Colour consistency is a key quality for white lights, one that can either make or break a lighting project. That said, it is also one that’s overlooked often. Continue reading to find out what color consistency is and more importantly, how to attain great colour consistency every time.
What is Colour Consistency in Simple Terms?
Generally speaking, colour differences can be easily distinguished across two axes: blue/green and green/magenta. For instance, you might notice one light is more “green” in comparison to another or “bluer” compared to another.
It is possible to distinguish blue/yellow difference with the help of colour temperature, which is measured in Kelvin (k). The amount of colour variation that’s acceptable may vary from one application to the next, but when it comes warm white LED light, +/-75K is usually regarded as the threshold for distinguishable colour temperature. The threshold for cool white or normal white, on the other hand, is +/-150K.
Green/magenta variation, by contrast, can be distinguished using a metric that’s not as well known as Kelvin. The name of this metric is Duv. When the reading is 0.000 Duv, it indicates the light source is neutral. On the other hand, when Duv is in negative, it points toward a shift toward the magenta colour. Conversely, when Duv is in positive, it shows a green colour shift. Generally speaking, we are able to notice Duv values that have a variation of over 0.002.

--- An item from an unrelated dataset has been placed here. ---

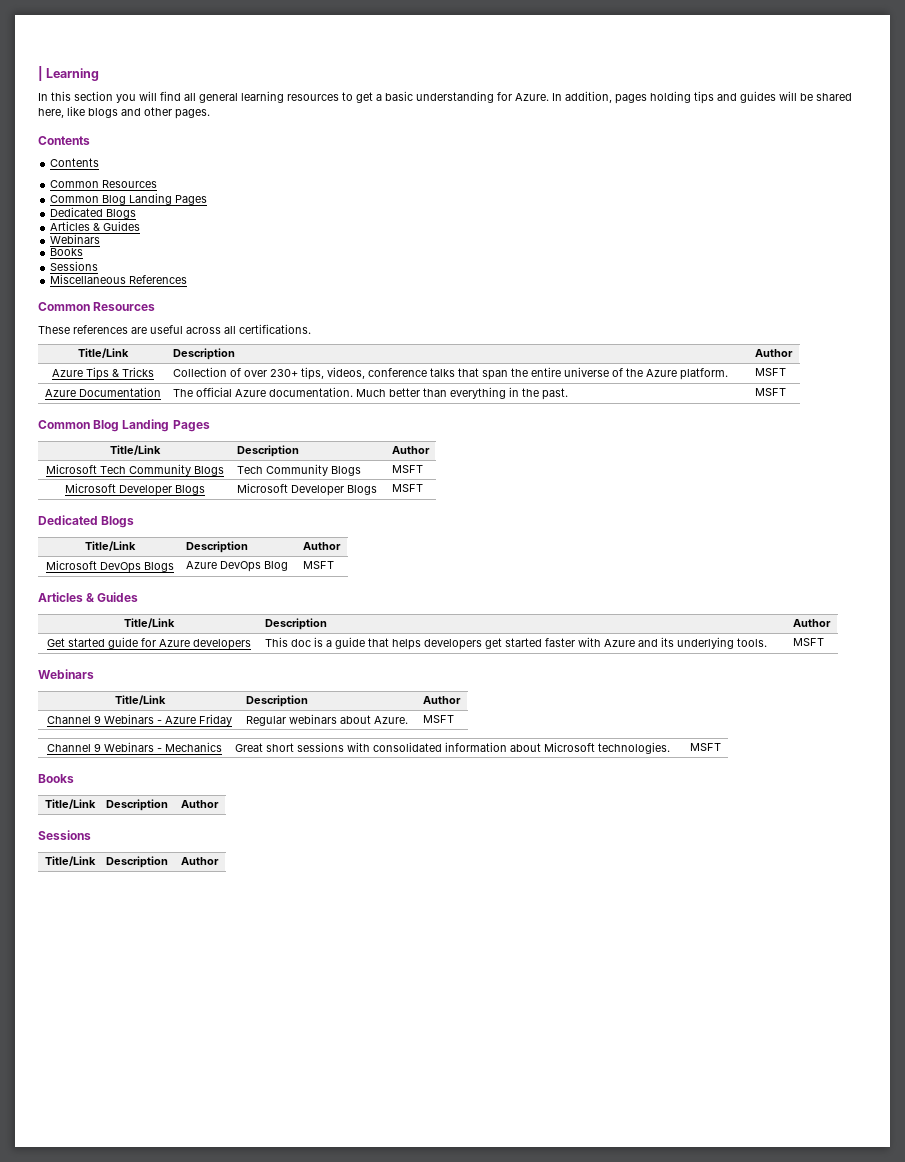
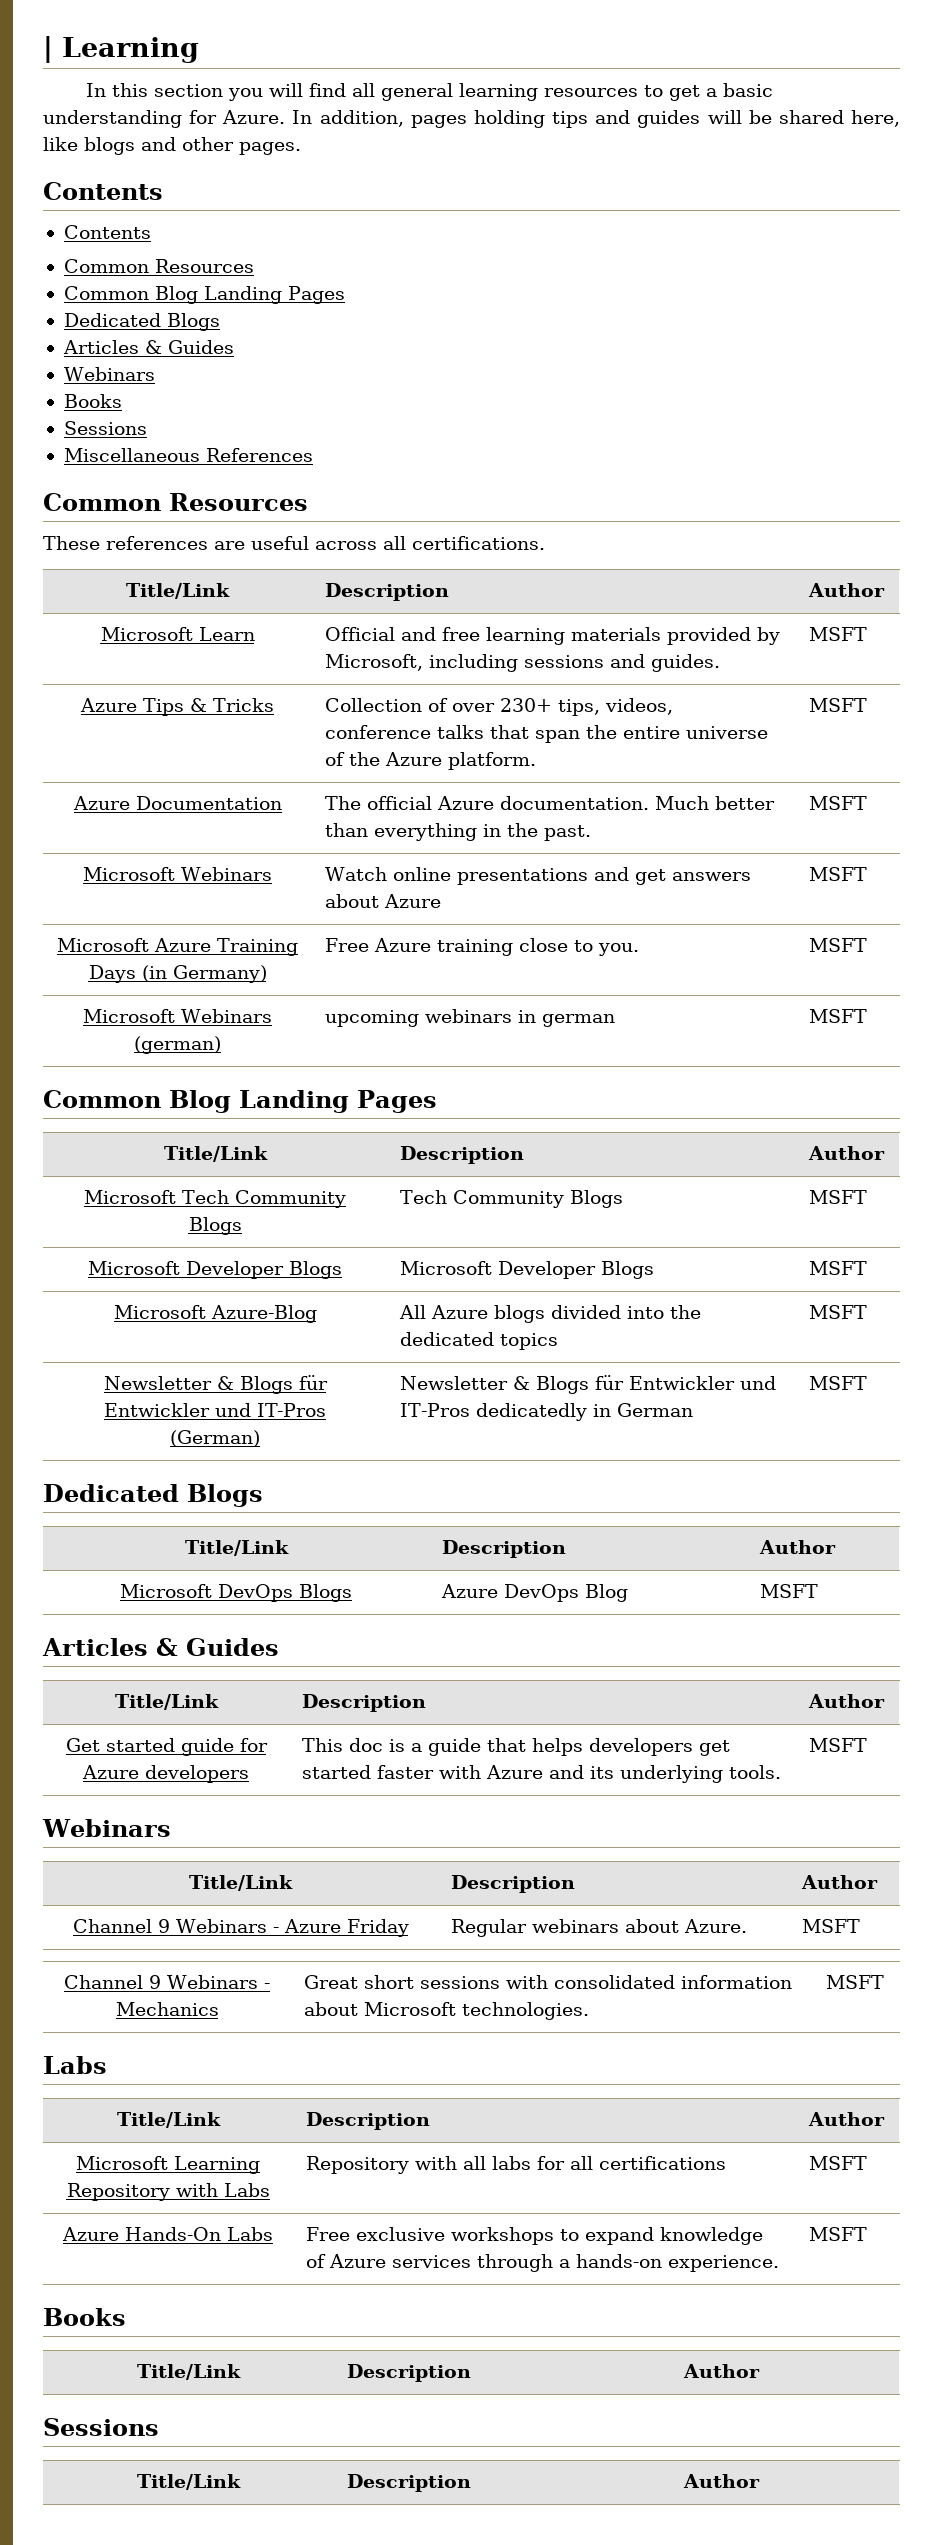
(793, 353) none -> [100,627,255,641] [324,627,780,645] [324,654,720,672] [808,627,867,641] // Microsoft Learn | Official and free learning materials provided by Microsoft, including sessions and guides. | MSFT
(786, 392) none -> [83,867,273,881] [324,867,751,885] [324,894,441,908] [808,867,867,881] [57,938,298,956] [88,965,267,983] [324,938,639,956] [808,938,867,952] [83,1009,273,1023] [134,1036,221,1054] [324,1009,615,1027] [808,1009,867,1023] // Microsoft Webinars | Watch online presentations and get answers about Azure | MSFT // Microsoft Azure Training Days (in Germany) | Free Azure training close to you. | MSFT // Microsoft Webinars (german) | upcoming webinars in german | MSFT
(423, 488) none -> [113,1305,317,1323] [398,1305,701,1323] [399,1332,558,1350] [808,1305,867,1319] [103,1375,328,1394] [103,1403,327,1417] [170,1430,260,1447] [399,1375,776,1394] [399,1403,693,1421] [808,1376,867,1390] // Microsoft Azure-Blog | All Azure blogs divided into the dedicated topics | MSFT // Newsletter & Blogs für Entwickler und IT-Pros (German) | Newsletter & Blogs für Entwickler und IT-Pros dedicatedly in German | MSFT
(721, 747) none -> [43,2056,107,2074] [116,2112,221,2128] [305,2112,430,2130] [807,2112,885,2126] [76,2156,260,2174] [66,2183,270,2201] [305,2156,726,2174] [808,2156,867,2170] [62,2227,273,2241] [305,2227,763,2245] [305,2254,779,2272] [808,2227,867,2241] // Labs // Title/Link | Description | Author // Microsoft Learning Repository with Labs | Repository with all labs for all certifications | MSFT // Azure Hands-On Labs | Free exclusive workshops to expand knowledge of Azure services through a hands-on experience. | MSFT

Remember that Duv variation, for some reasons, is frequently overlooked, even when, compared to CCT variation, it is more noticeable. In case colour consistency is a make-or-break quality for your application, don’t forget to ask the supplier to provide Duv tolerance metrics.
What is SDCM or MacAdam Ellipses?
SDCM stands for Standard Deviation Colour Matching. Some manufacturers prefer to describe colour consistency using a different metric — SDCM or MacAdam ellipses. Both these terms refer to the same metric and concept. The unit of measure, in this case, is “step.” The greater the number of steps, the bigger the colour variation.
In the case of standard applications, a 5-step SDCM is regarded as an acceptable color consistency. By contrast, for demanding applications, the threshold is generally 3-step SDCM. It is possible in some instances even lower color consistencies are required. However, the majority of people are likely unable to identify colour deviation once the consistency is as low as 1 SDCM or 2 SDCM.
So which metric is superior — CCT, Duv, or SDCM?
SDCM is considered superior than Duv and CCT mainly due to two reasons. One, it is able to capture the variation in not only blue/yellow direction but also in green/magenta and distill that that in a single number. That can prove useful since in a small number of cases colour deviations occur not in one dimension but rather in both. Two, a 100K variation considered bigger at low colour temperatures. The impressive thing about SDCM is that it takes this fact into consideration and makes all required adjustments as per the colour temperature. The main drawback is that more than a few manufacturers are still not adequately concerned with colour difference and so are likely to be not familiar with this particular metric.
How do colour consistency problems become noticeable?
There are two sorts of colour consistency issues with LED lights:
Colour mismatch in a single LED strip segment or reel
- Colour mismatch between two or more LED strip segments or reel
When the colour variation between individual LED bulbs within a single LED strip is too much, you may notice the first inconsistency. This generally happens due to the inadequate tolerance specification from the manufacturer.
In case of other lights, it is the second type of mismatch that is more apparent and common. This generally occurs due to the variations occurring between manufacturers or batches.
You can avoid the second kind of inconsistency by using the LED lights of the same batch in one installation, especially if they will be seen together.